Friday, September 7, 2012

Clickwrap / Browsewrap Agreements: It’s the Notice, Stupid!


If your company sells stuff online, it likely relies on a Terms of Use link to bind its customers to a purchase agreement, or requires its customers to click through a Terms of Use agreement before a sale can be consummated.

But is that enough?   A recent case out of NY says, maybe not.

In Nguyen v. Barnes & Noble, Inc., the plaintiff purchased two 16 GB HP TouchPad Tablets for $101.95 through Barnes & Noble’s website.  A short time later he received an email from Barnes & Noble confirming his order.  All seemed well until the next day when the plaintiff received another email from Barnes & Noble canceling his order, stating that his order would “not be shipped for the advertised price.”

As a result, the plaintiff “was unable to obtain an HP Tablet during the liquidation period for the discounted price, “and he was “forced to rely on substitute tablet technology, which he purchased . . . [at] considerable expense.”  (Yes, I know…that’s a peculiar basis for a lawsuit.  And yes, I know, he might have been able to get “substitute tablet technology” from eBay or a hundred other places at a discounted price.   And yes, I know, HP’s “tablet technology” might have been unsuitable for his needs—remember, HP discontinued those tablets due to poor sales.  But the merit of the plaintiff’s lawsuit isn’t as important as what happened next….so let’s move on.)

Barnes & Noble moved to dismiss the lawsuit and to compel arbitration, citing its website’s “Terms of Use” document that required arbitration for all claims arising from purchases made through the website.  The plaintiff countered by arguing that he didn’t agree to arbitrate his claims because the website didn’t require him to click through or affirmatively assent to the website’s Terms of Use.  (In fact, this was true: the Terms of Use hyperlink was located on the bottom left corner of each webpage, and it wasn’t necessary for a visitor to click on the Terms of Use hyperlink in order to buy something through the website.)  The plaintiff further argued that the Terms of Use were inapplicable since (i) he never clicked on the Terms of Use hyperlink, and (ii) he never actually read the Terms of Use before making his purchase. 

The court agreed with the plaintiff, and refused to dismiss the case against Barnes & Noble.  This was a predictable (and in my opinion, correct) result.  See, if you follow these types of clickwrap/browsewrap cases, then you know that these cases are rarely decided on whether a person had to click an “I Agree” button or follow a Terms of Use hyperlink.  Instead, the key to these cases is simply whether the person had reasonable notice of the terms imposed by the seller.  (Now the title of this blog article makes sense, right?)

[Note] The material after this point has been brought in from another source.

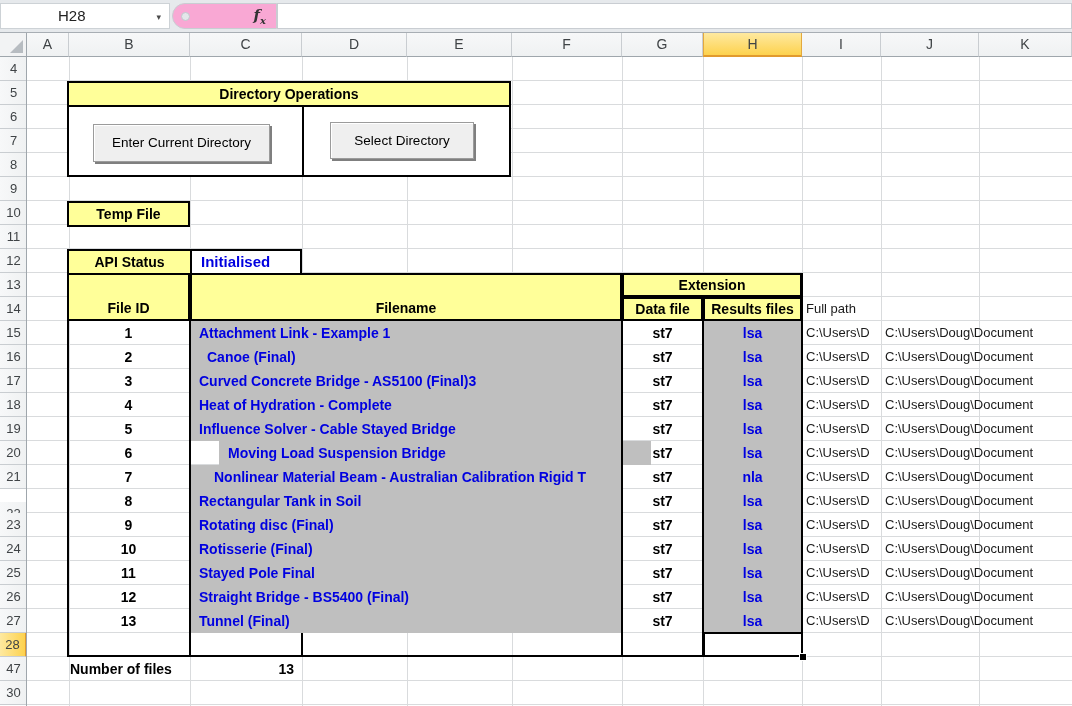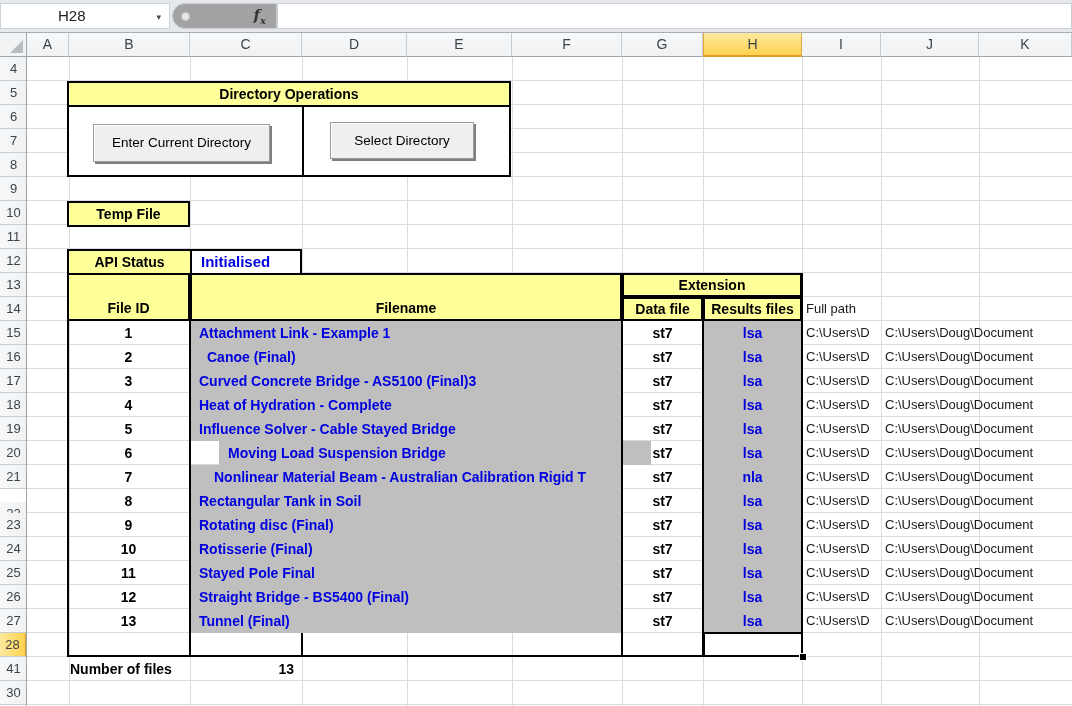"fx" .fx-pill { background: #a3a3a3 -> #f9a8d4 }
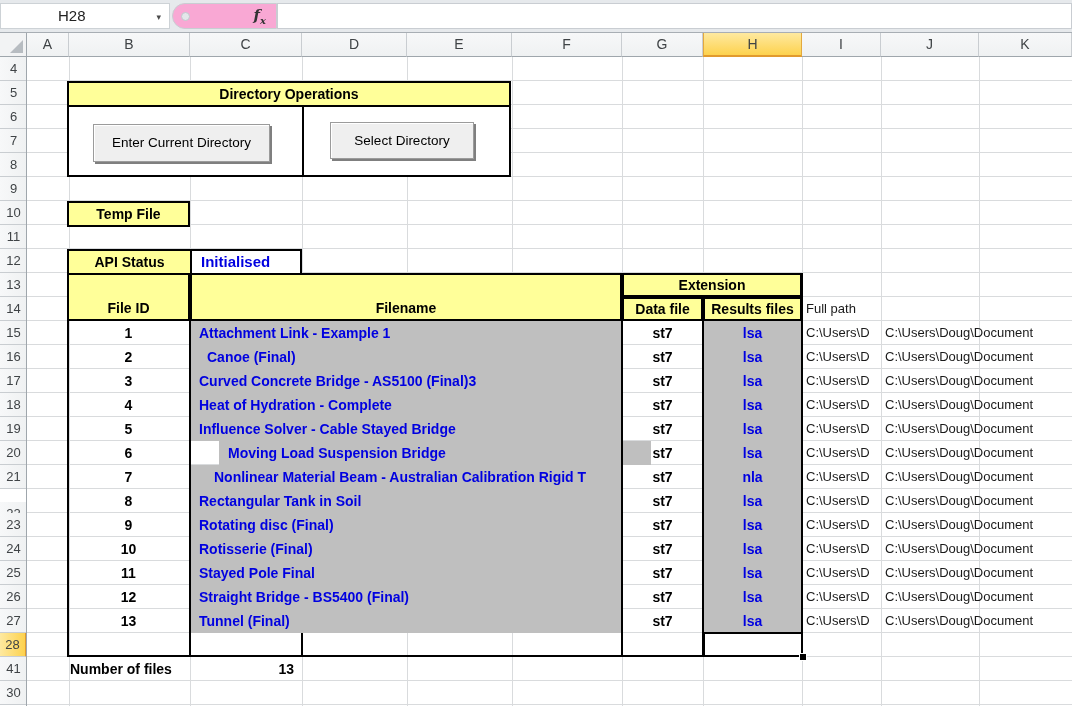"41" div.rowh { text: 41 -> 47 }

There’s no bright line rule governing when and how “reasonable notice” is provided at a seller’s website.  But here’s my informal, not-legal-advice-but-for-educational-purposes-only list that might help you determine whether notice is “reasonable”:

Likely sufficient:
  • The buyer has to affirmatively click “I Agree”.
  • The buyer has to click a checkbox indicating his/her assent to the website’s terms.
  • The Terms of Use hyperlink is clear and conspicuous and located in the upper portion of the seller’s website.
  • The buyer is a regular visitor to the seller’s website, and is familiar with the Terms of Use of the seller’s website.

Likely insufficient:
  • The Terms of Use are provided after the sale is completed.
  • The Terms of Use are buried on the bottom of the seller’s website, and/or are displayed in a small font that could be overlooked easily by customers.
  • The color scheme used to create the Terms of Use hyperlink makes the hyperlink difficult to distinguish from the surrounding background material.